Sevinç Çokum hikâyelerini okumak; sararmış kitapların kokusunu duymak, eski bir müziğin tınısını dinlemek, dostla kahve yudumlamak gibi bir şey...Öyle güzel öyle samimi...
On hikâyeden oluşan Rozalya Ana’yı keyifle okudum, satırlardaki edebî lezzeti bir kez daha tattım. Göçe zorlanan insanlar, savaş ardında kalanların yaşadığı sıkıntılar, çocukluğunu yaşayamadan erken gelin olan, kocasını başka kadınla paylaşmaya razı gelen, çektiği sıkıntılar yüzünden çabucak kocayan kadınlar var öykülerinde.

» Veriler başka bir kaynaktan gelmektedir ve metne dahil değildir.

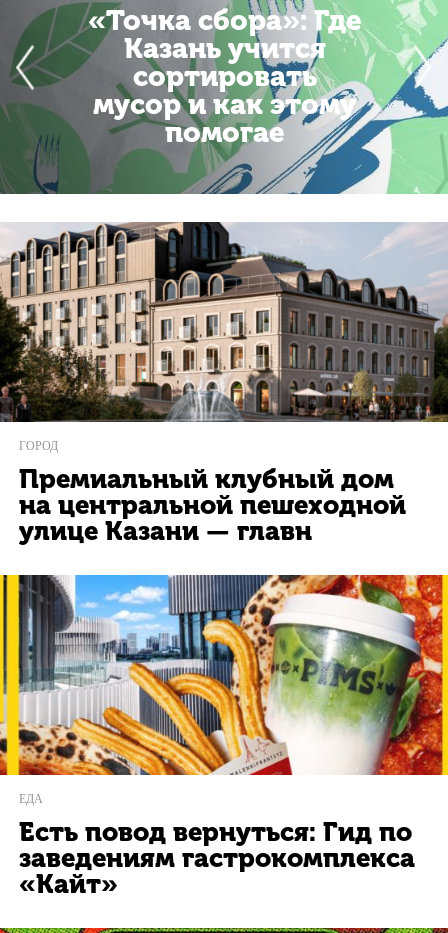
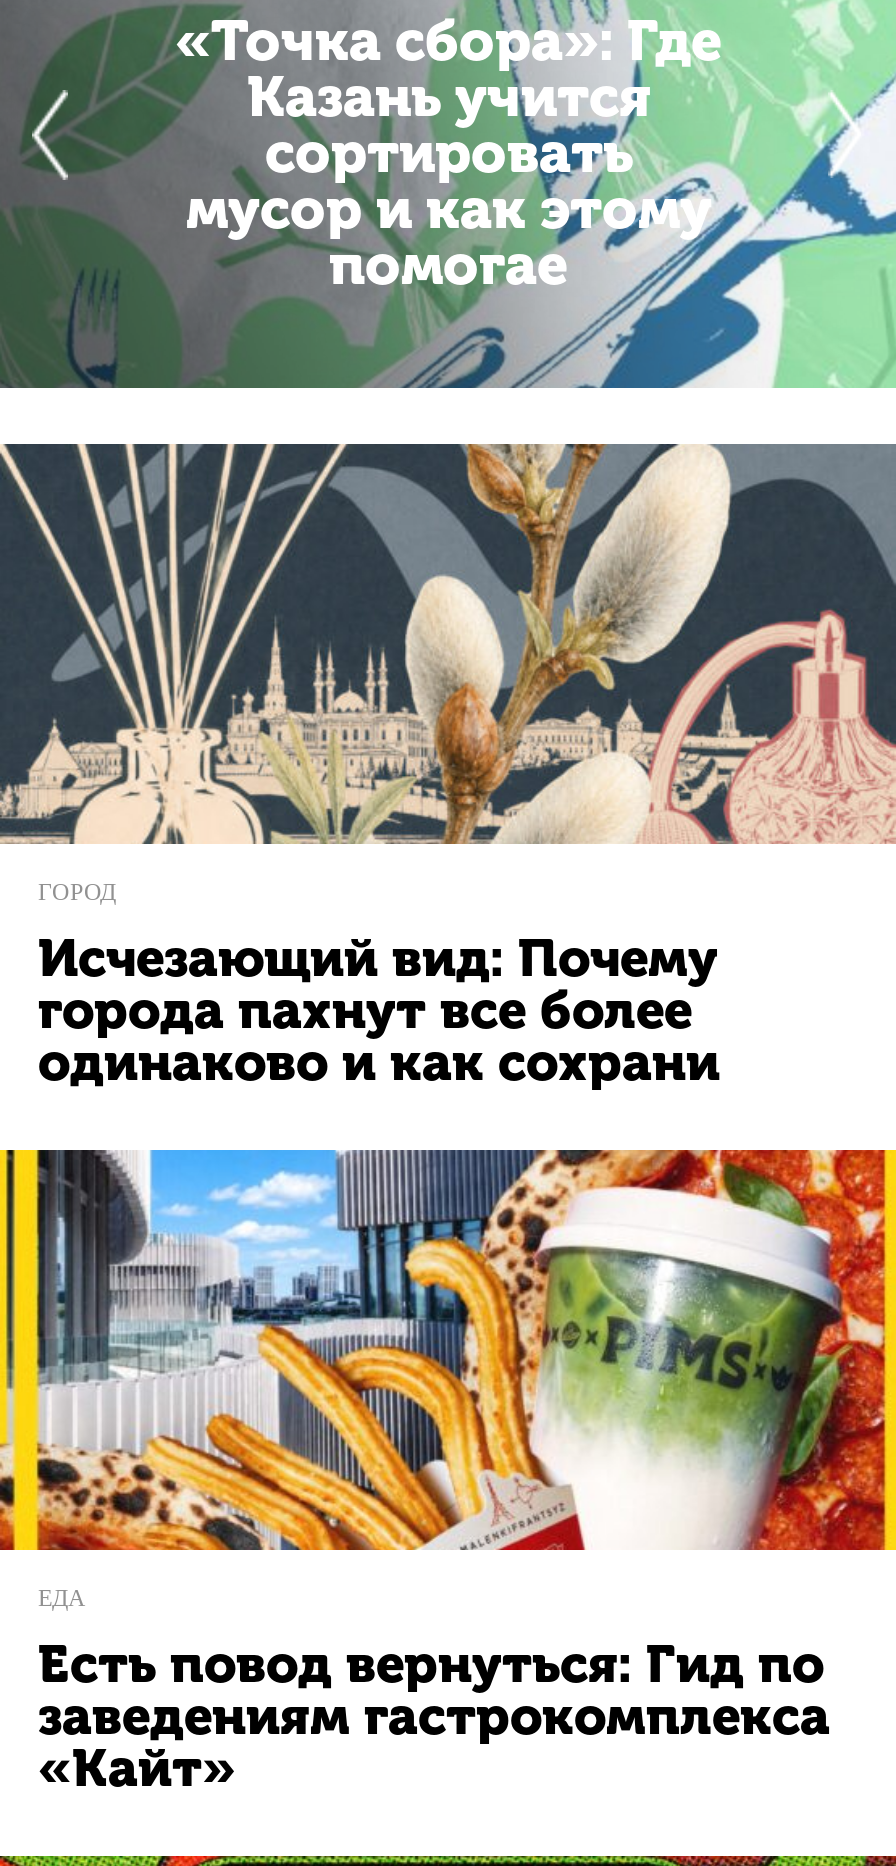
- [image]
+ [image]

- Премиальный клубный дом
- на центральной пешеходной
- улице Казани — главн
+ Исчезающий вид: Почему
+ города пахнут все более
+ одинаково и как сохрани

Köyden kente göçenleri, mutsuz evlilikleri, birilerine bağlı olmadan yaşamak isteyen yaşlıları, beklentileri, pişmanlıkları anlatıyor usta yazar. Kimi zaman bir ağacın dilinden kimi zaman bir kuşun yüreğinden sesleniyor bizlere. Satırlarını bir kelebek kozası gibi ince ince örüyor. İğde ağaçları, çini tabaklar, kadife sedir örtüleri, çiçekli minderlerle bezenmiş geleneksel evleri sanatçı ustalığıyla aktarıyor. En çok da özünü kaybeden insandan söz ediyor. Eğri daldan türedik o yüzen böyleyiz, diyor Çokum.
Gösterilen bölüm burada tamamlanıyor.